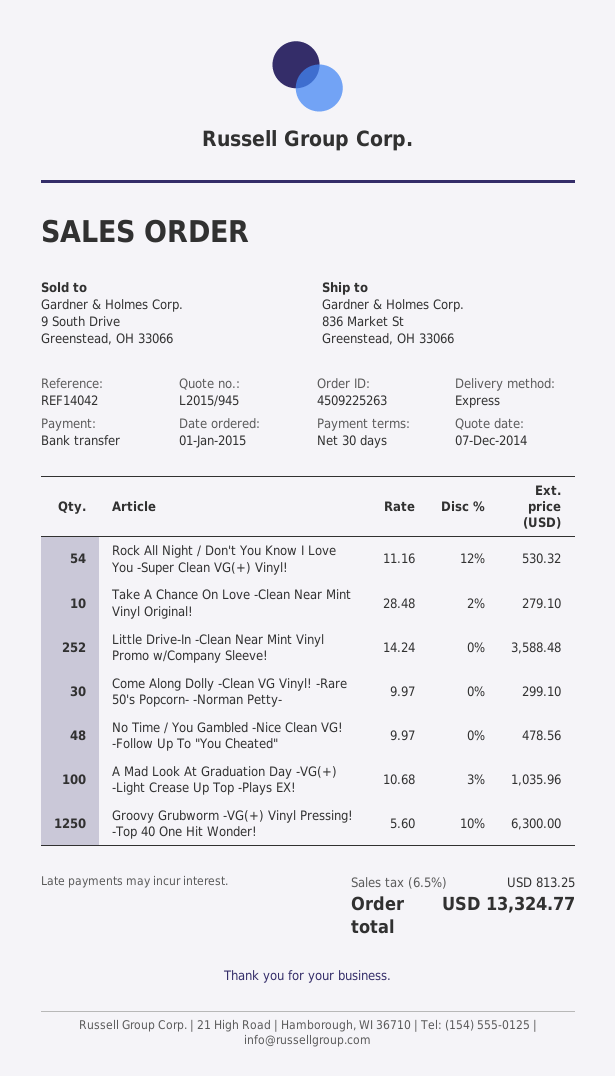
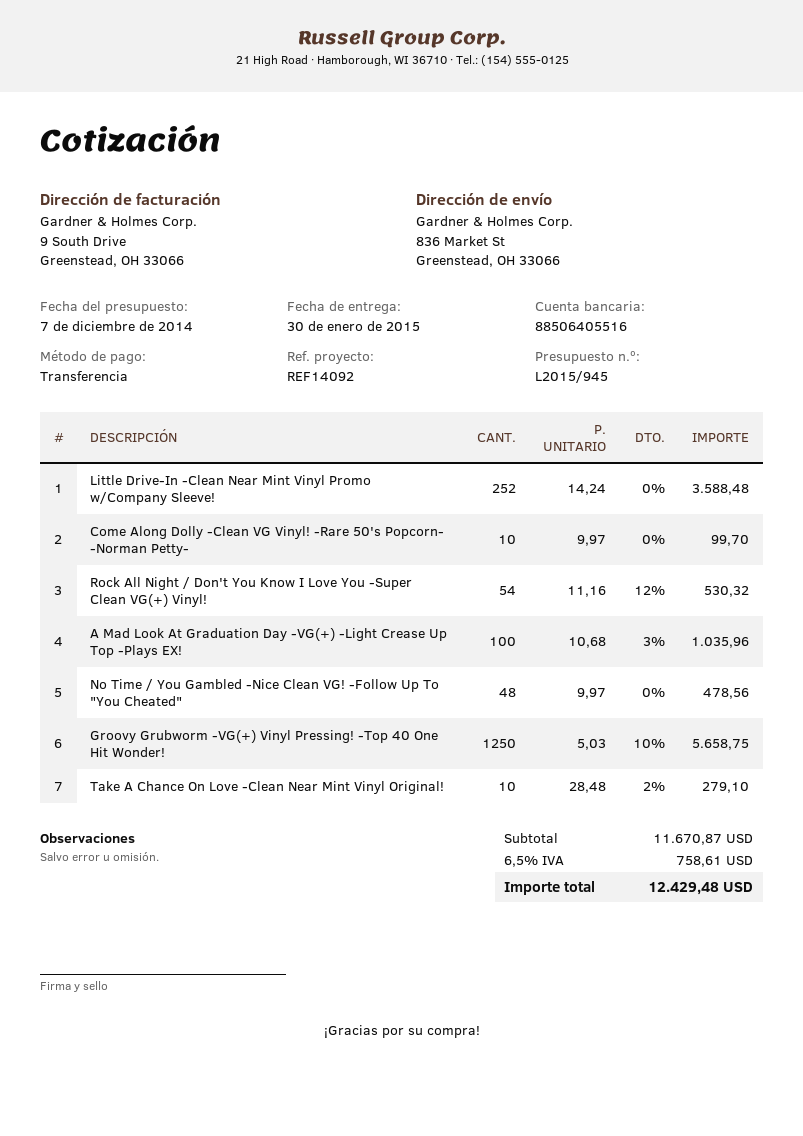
reference: REF14042 -> REF14092
Come Along Dolly -Clean VG Vinyl! -Rare 50's Popcorn- -Norman Petty-: 30 x 9.97 = 299.10 -> 10 x 9.97 = 99.70
Groovy Grubworm -VG(+) Vinyl Pressing! -Top 40 One Hit Wonder!: 1250 x 5.60 - 10% = 6300.00 -> 1250 x 5.03 - 10% = 5658.75
tax: 6.5% = 813.25 -> 6.5% = 758.61
total: 13324.77 -> 12429.48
##########
# [Exercise objective]
The records above are to be reproduced exactly; the pictures are to be left out.

# [Response]
reference: REF14042 -> REF14092
Come Along Dolly -Clean VG Vinyl! -Rare 50's Popcorn- -Norman Petty-: 30 x 9.97 = 299.10 -> 10 x 9.97 = 99.70
Groovy Grubworm -VG(+) Vinyl Pressing! -Top 40 One Hit Wonder!: 1250 x 5.60 - 10% = 6300.00 -> 1250 x 5.03 - 10% = 5658.75
tax: 6.5% = 813.25 -> 6.5% = 758.61
total: 13324.77 -> 12429.48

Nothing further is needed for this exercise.